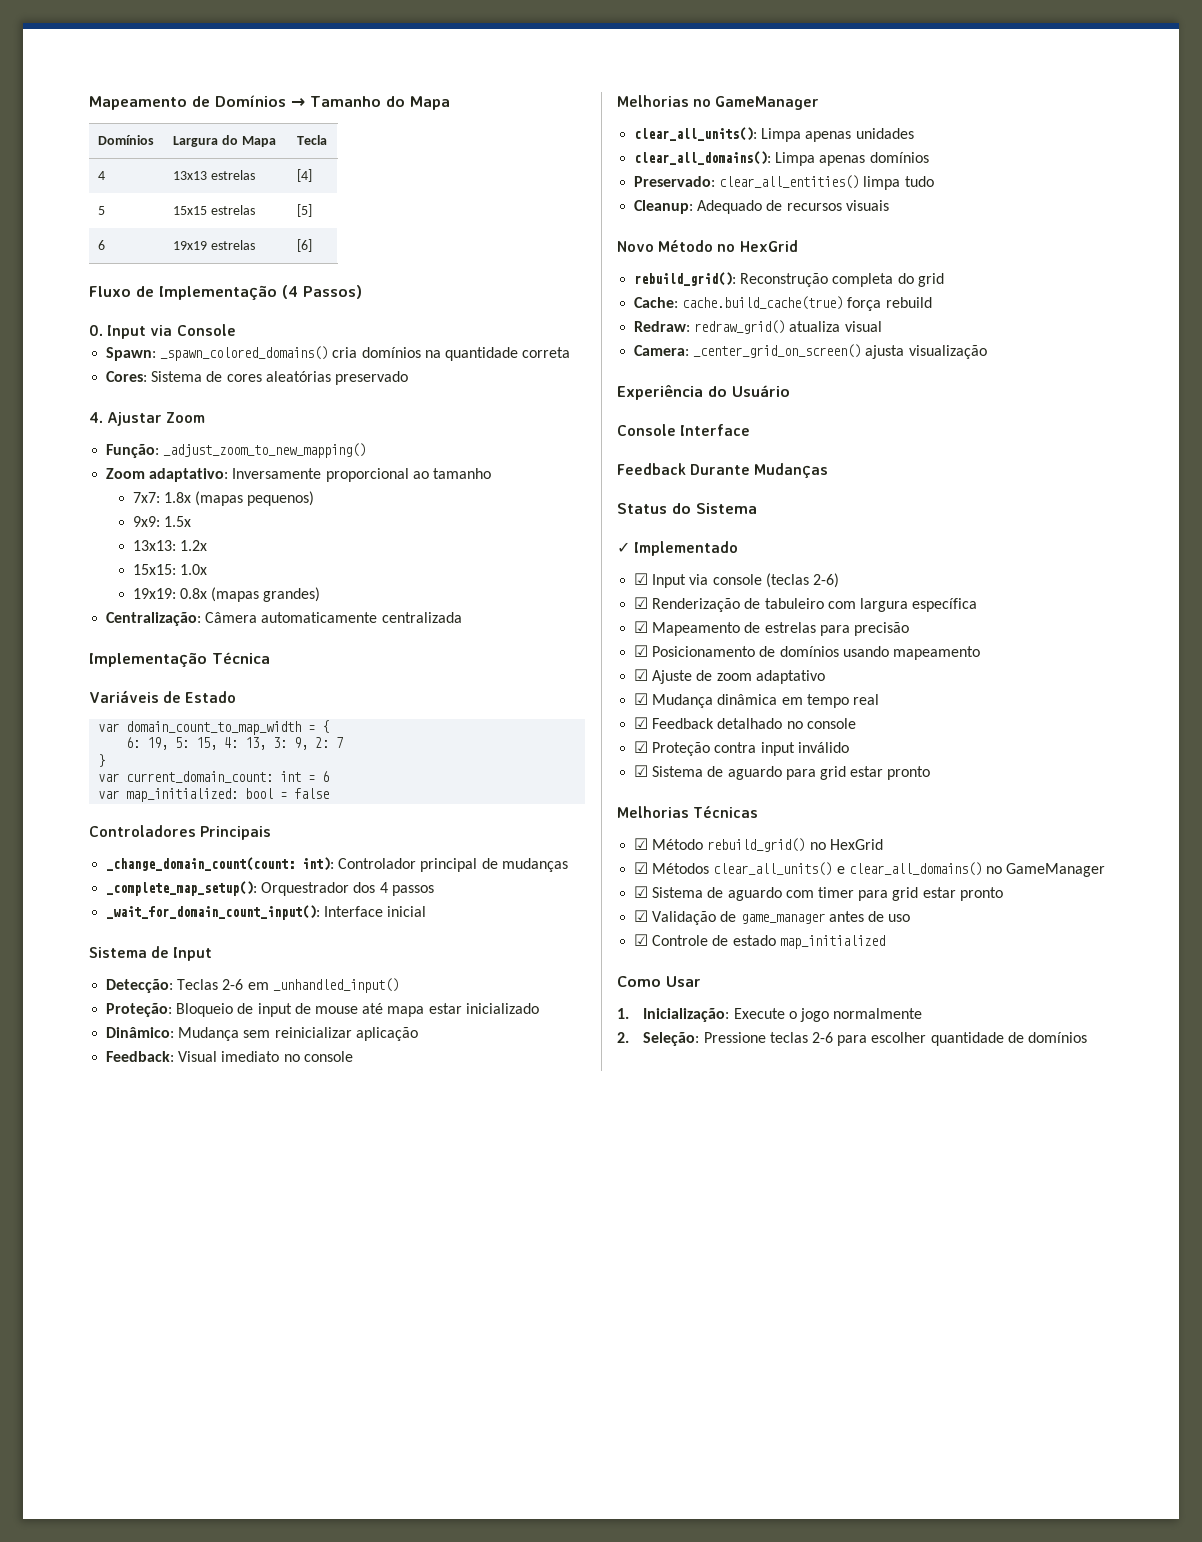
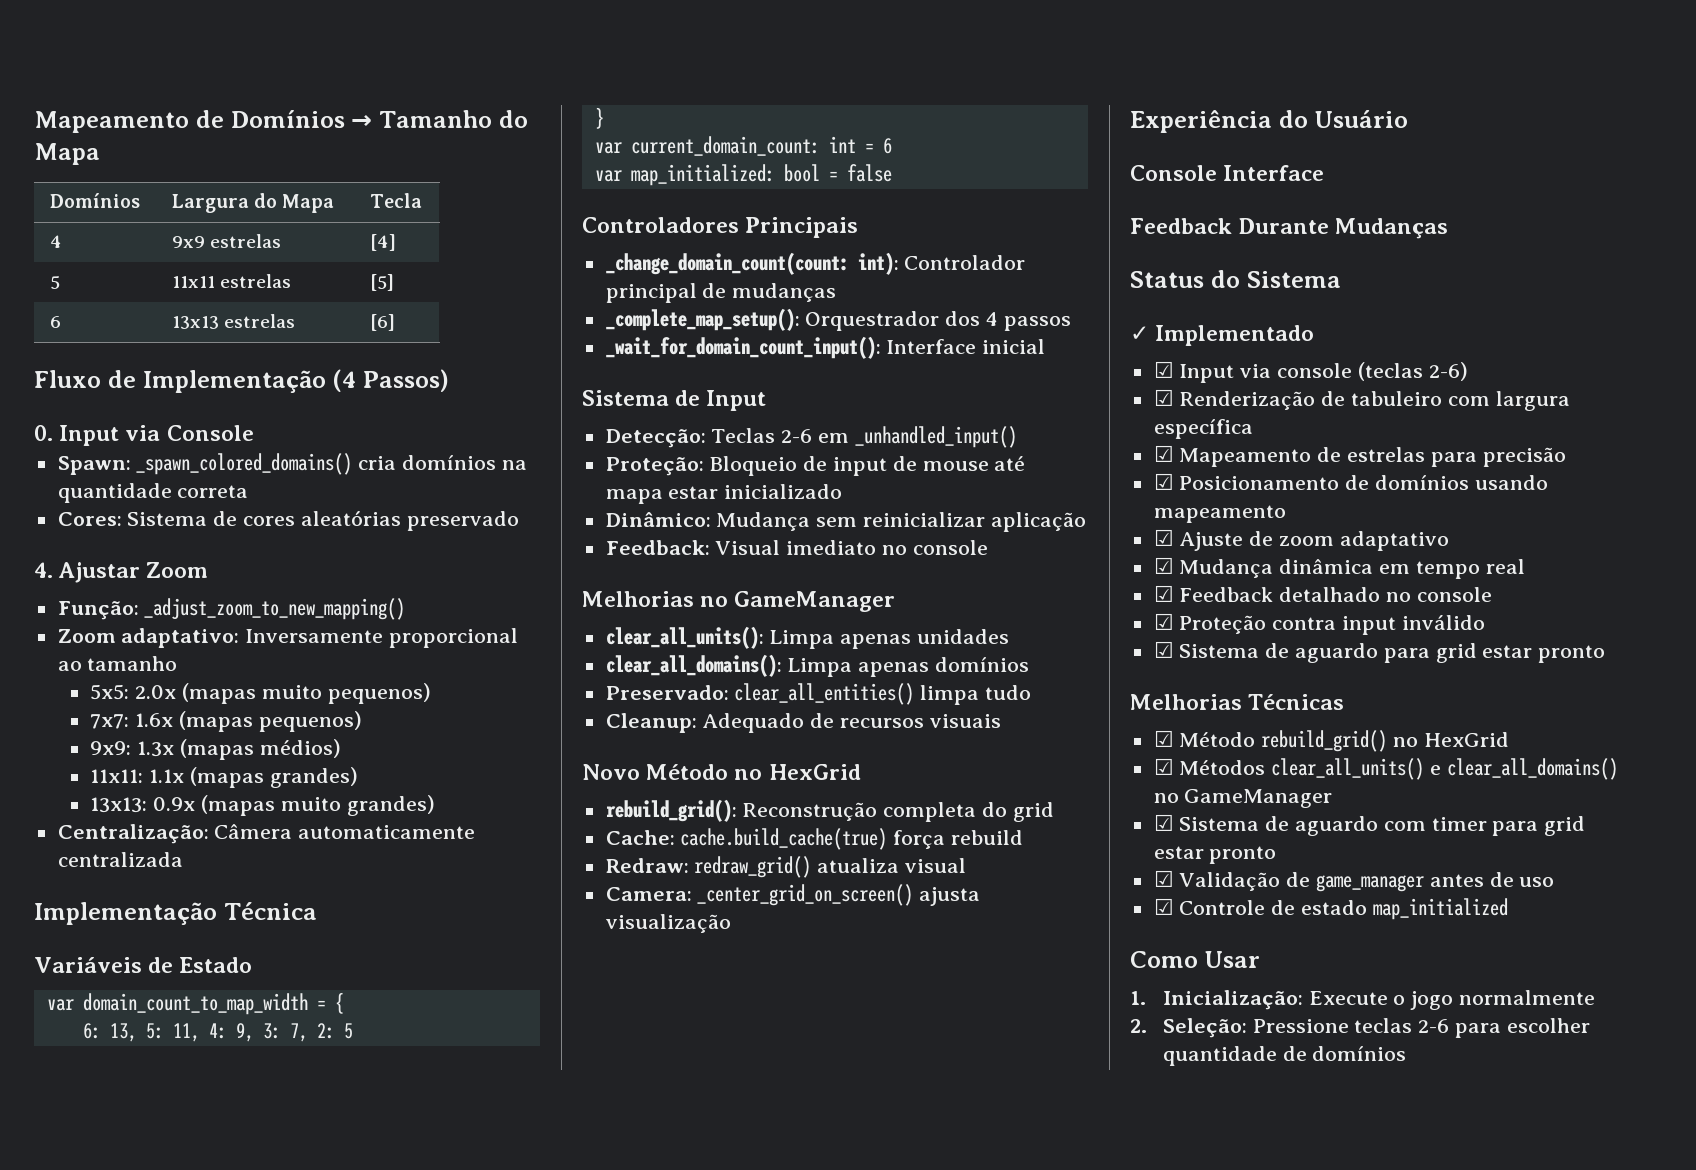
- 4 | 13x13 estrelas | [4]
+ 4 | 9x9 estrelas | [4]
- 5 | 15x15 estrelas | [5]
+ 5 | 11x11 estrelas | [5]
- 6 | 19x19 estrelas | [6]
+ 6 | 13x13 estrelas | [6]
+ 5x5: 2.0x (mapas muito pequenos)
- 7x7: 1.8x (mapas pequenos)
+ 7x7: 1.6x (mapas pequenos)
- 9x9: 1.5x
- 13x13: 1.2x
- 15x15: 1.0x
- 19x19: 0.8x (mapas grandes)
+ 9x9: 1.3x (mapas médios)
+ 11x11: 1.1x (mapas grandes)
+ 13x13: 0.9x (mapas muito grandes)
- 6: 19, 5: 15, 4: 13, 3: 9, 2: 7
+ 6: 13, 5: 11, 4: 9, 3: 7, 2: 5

━━━━━━━━━━━━━━━━

What to do:
Could you set down the data exactly as given, minus its pictures?

Task output:
- 4 | 13x13 estrelas | [4]
+ 4 | 9x9 estrelas | [4]
- 5 | 15x15 estrelas | [5]
+ 5 | 11x11 estrelas | [5]
- 6 | 19x19 estrelas | [6]
+ 6 | 13x13 estrelas | [6]
+ 5x5: 2.0x (mapas muito pequenos)
- 7x7: 1.8x (mapas pequenos)
+ 7x7: 1.6x (mapas pequenos)
- 9x9: 1.5x
- 13x13: 1.2x
- 15x15: 1.0x
- 19x19: 0.8x (mapas grandes)
+ 9x9: 1.3x (mapas médios)
+ 11x11: 1.1x (mapas grandes)
+ 13x13: 0.9x (mapas muito grandes)
- 6: 19, 5: 15, 4: 13, 3: 9, 2: 7
+ 6: 13, 5: 11, 4: 9, 3: 7, 2: 5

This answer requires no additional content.